The most exhaustive and most recent knowledge in scientific domains such as biology, biochemistry, or archaeology currently is available only in the form of scientific publications. Efforts exist to store valuable facts also in databases, to make content more accessible to users. Such databases are maintained by trained personnel to provide high-quality data, but still lack behind for years and cover only a small proportion of data discussed in the literature. In this course, we will discuss approaches towards automated fact extraction from literature. Main topics include text classification, natural language processing, and text mining.
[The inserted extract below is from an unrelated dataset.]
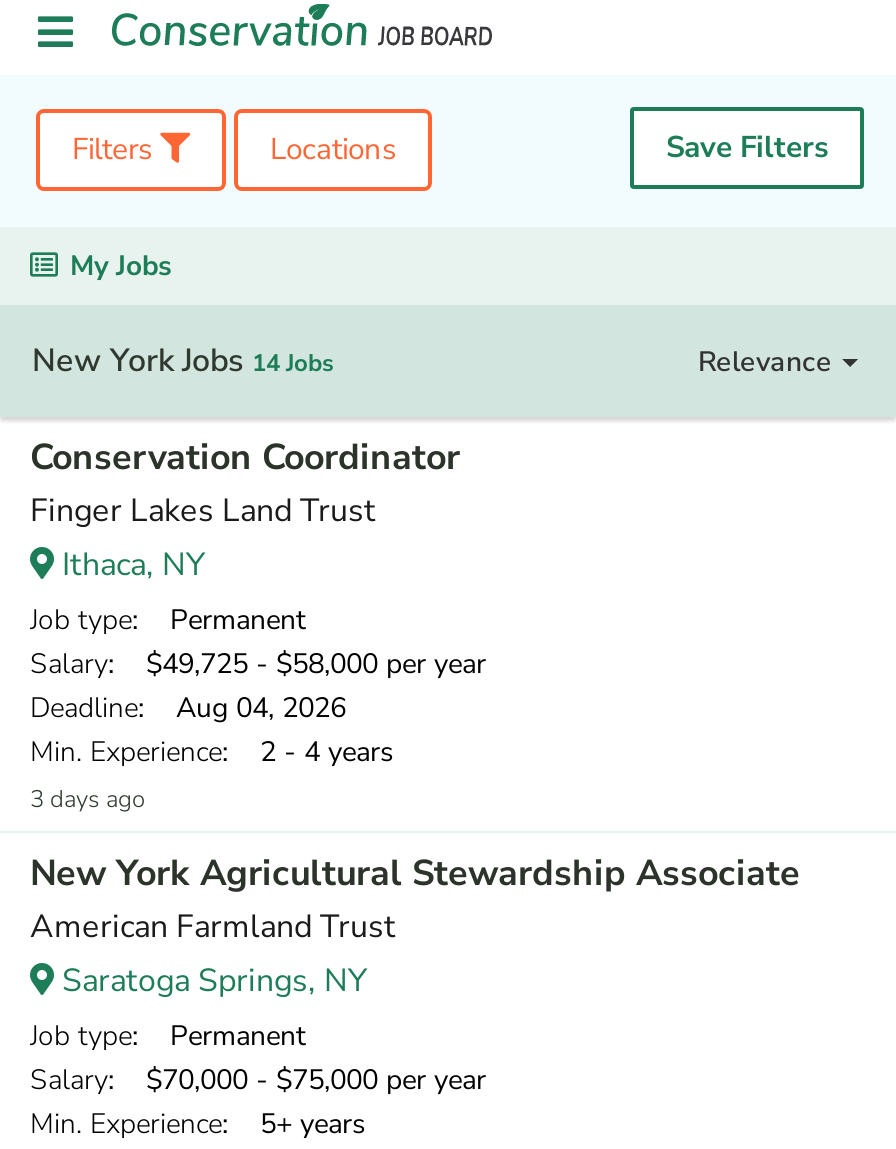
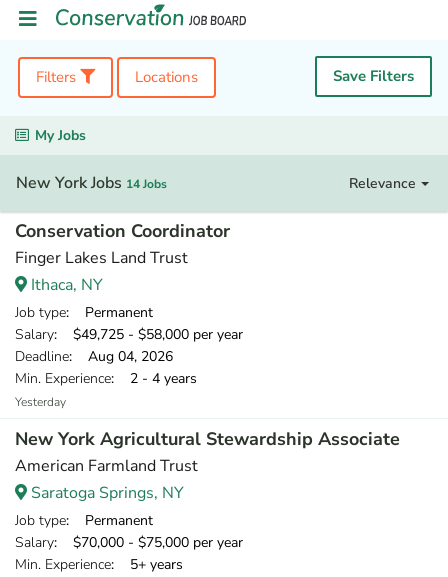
- 3 days ago
+ Yesterday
Focusing on the domains of biology and archaeology, we will look into various issues along the path from information retrieval to knowledge integration and question answering: how to select relevant documents, how to summarize documents, how important entities (geographic locations, drugs, genes) can be recognized and identified, how associations between entities can be extracted and verified, and how all these information can be stored to facilitate querying with respect to question answering.
There are some books I recommend for further reading. However, most deal with a specific topic only (covered on one or two days) or become useful only if you plan on working in this field (project, thesis, ...). I will bring all books into the class on the first day, so everybody can have a look at them. Don't buy them right away, most are quite expensive.
Most of the topics have nice Wikipedia entries, however, and you can start reading from there.